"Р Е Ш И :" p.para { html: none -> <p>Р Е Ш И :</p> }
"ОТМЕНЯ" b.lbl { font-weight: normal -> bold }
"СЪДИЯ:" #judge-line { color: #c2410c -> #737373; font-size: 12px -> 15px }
★ ★ ★
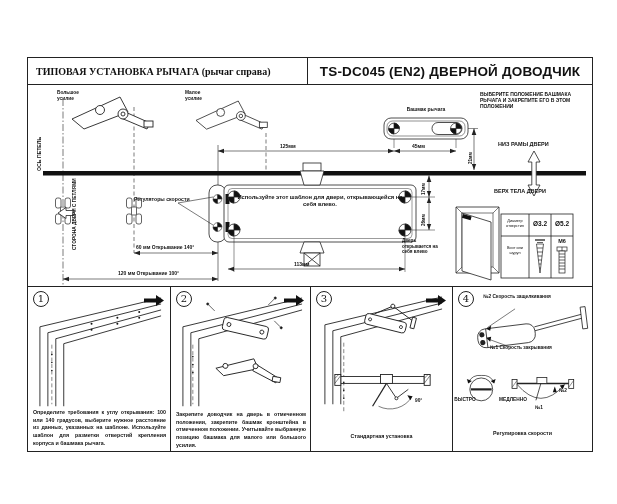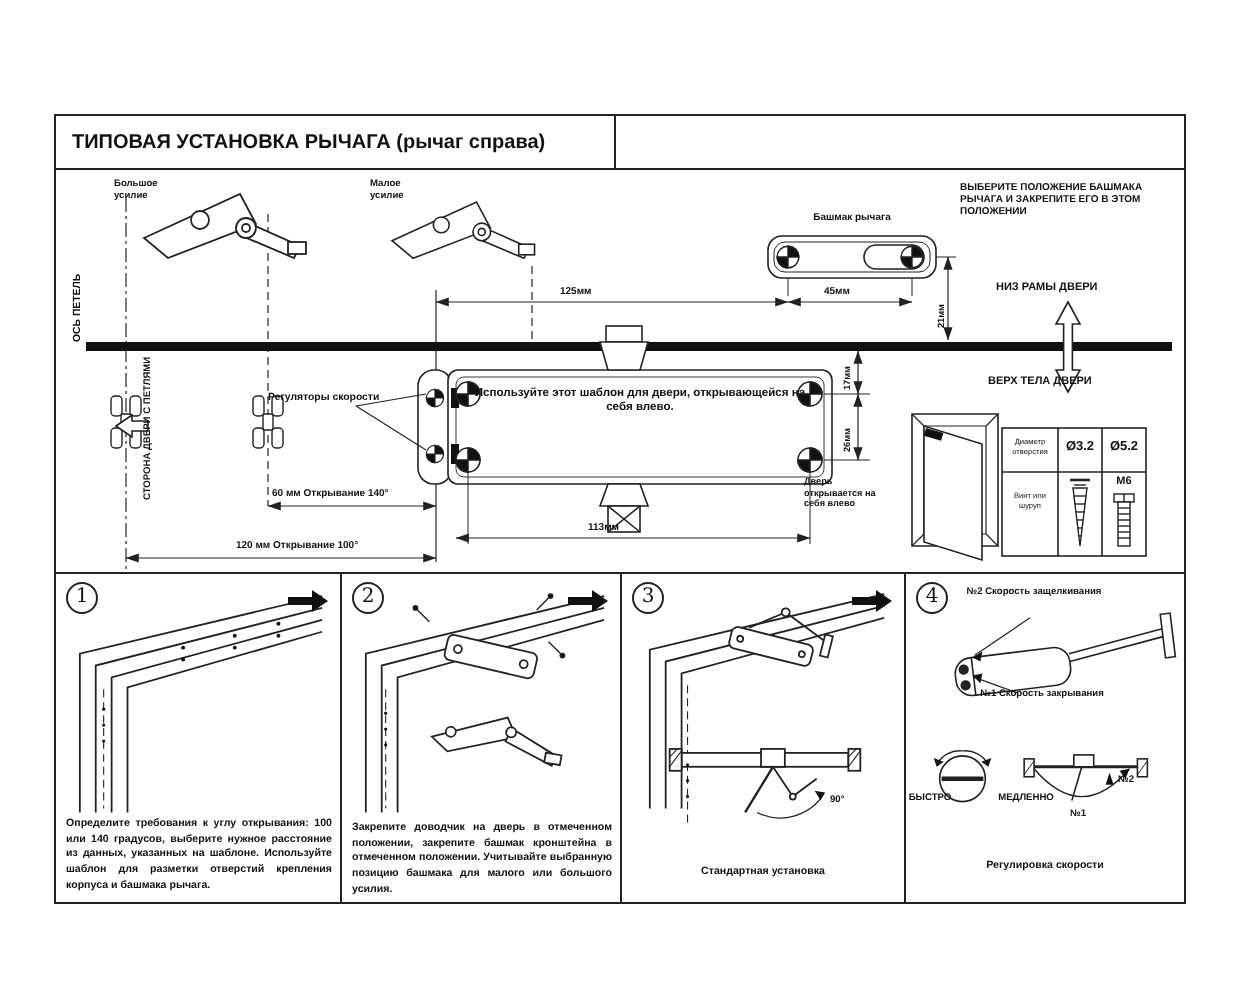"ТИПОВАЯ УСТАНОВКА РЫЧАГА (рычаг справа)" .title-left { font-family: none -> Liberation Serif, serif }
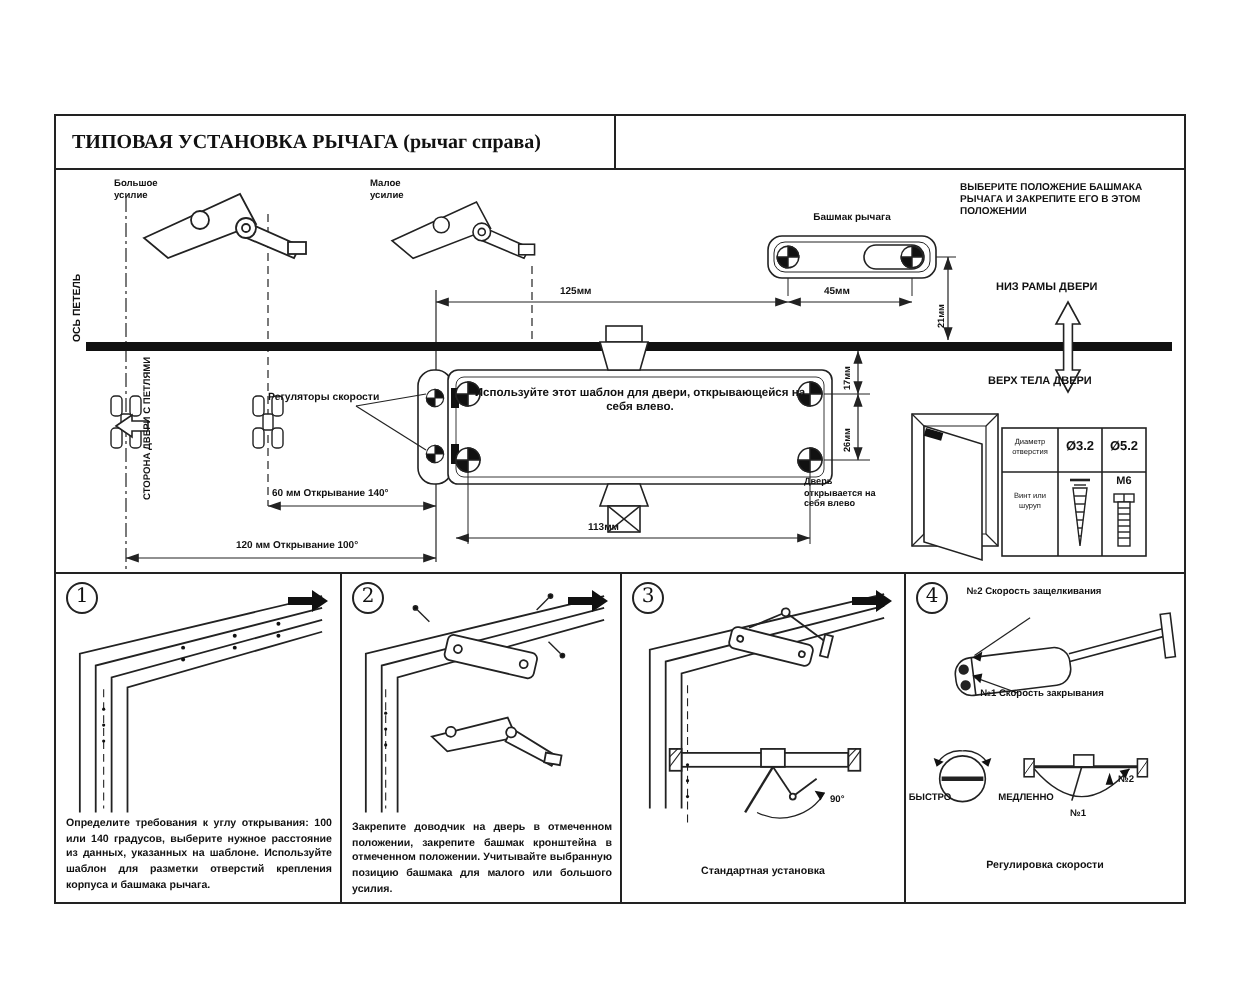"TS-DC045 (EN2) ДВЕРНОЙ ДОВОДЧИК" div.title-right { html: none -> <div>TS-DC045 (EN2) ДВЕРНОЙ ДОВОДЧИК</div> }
★ ★ ★
Exercise requirements: In the listing above, locate the line with "none -> <p>Р" and the line with "color: #c2410c ->", then extract exactly those lines and every line between them, and nothing more.

Output for this exercise:
"Р Е Ш И :" p.para { html: none -> <p>Р Е Ш И :</p> }
"ОТМЕНЯ" b.lbl { font-weight: normal -> bold }
"СЪДИЯ:" #judge-line { color: #c2410c -> #737373; font-size: 12px -> 15px }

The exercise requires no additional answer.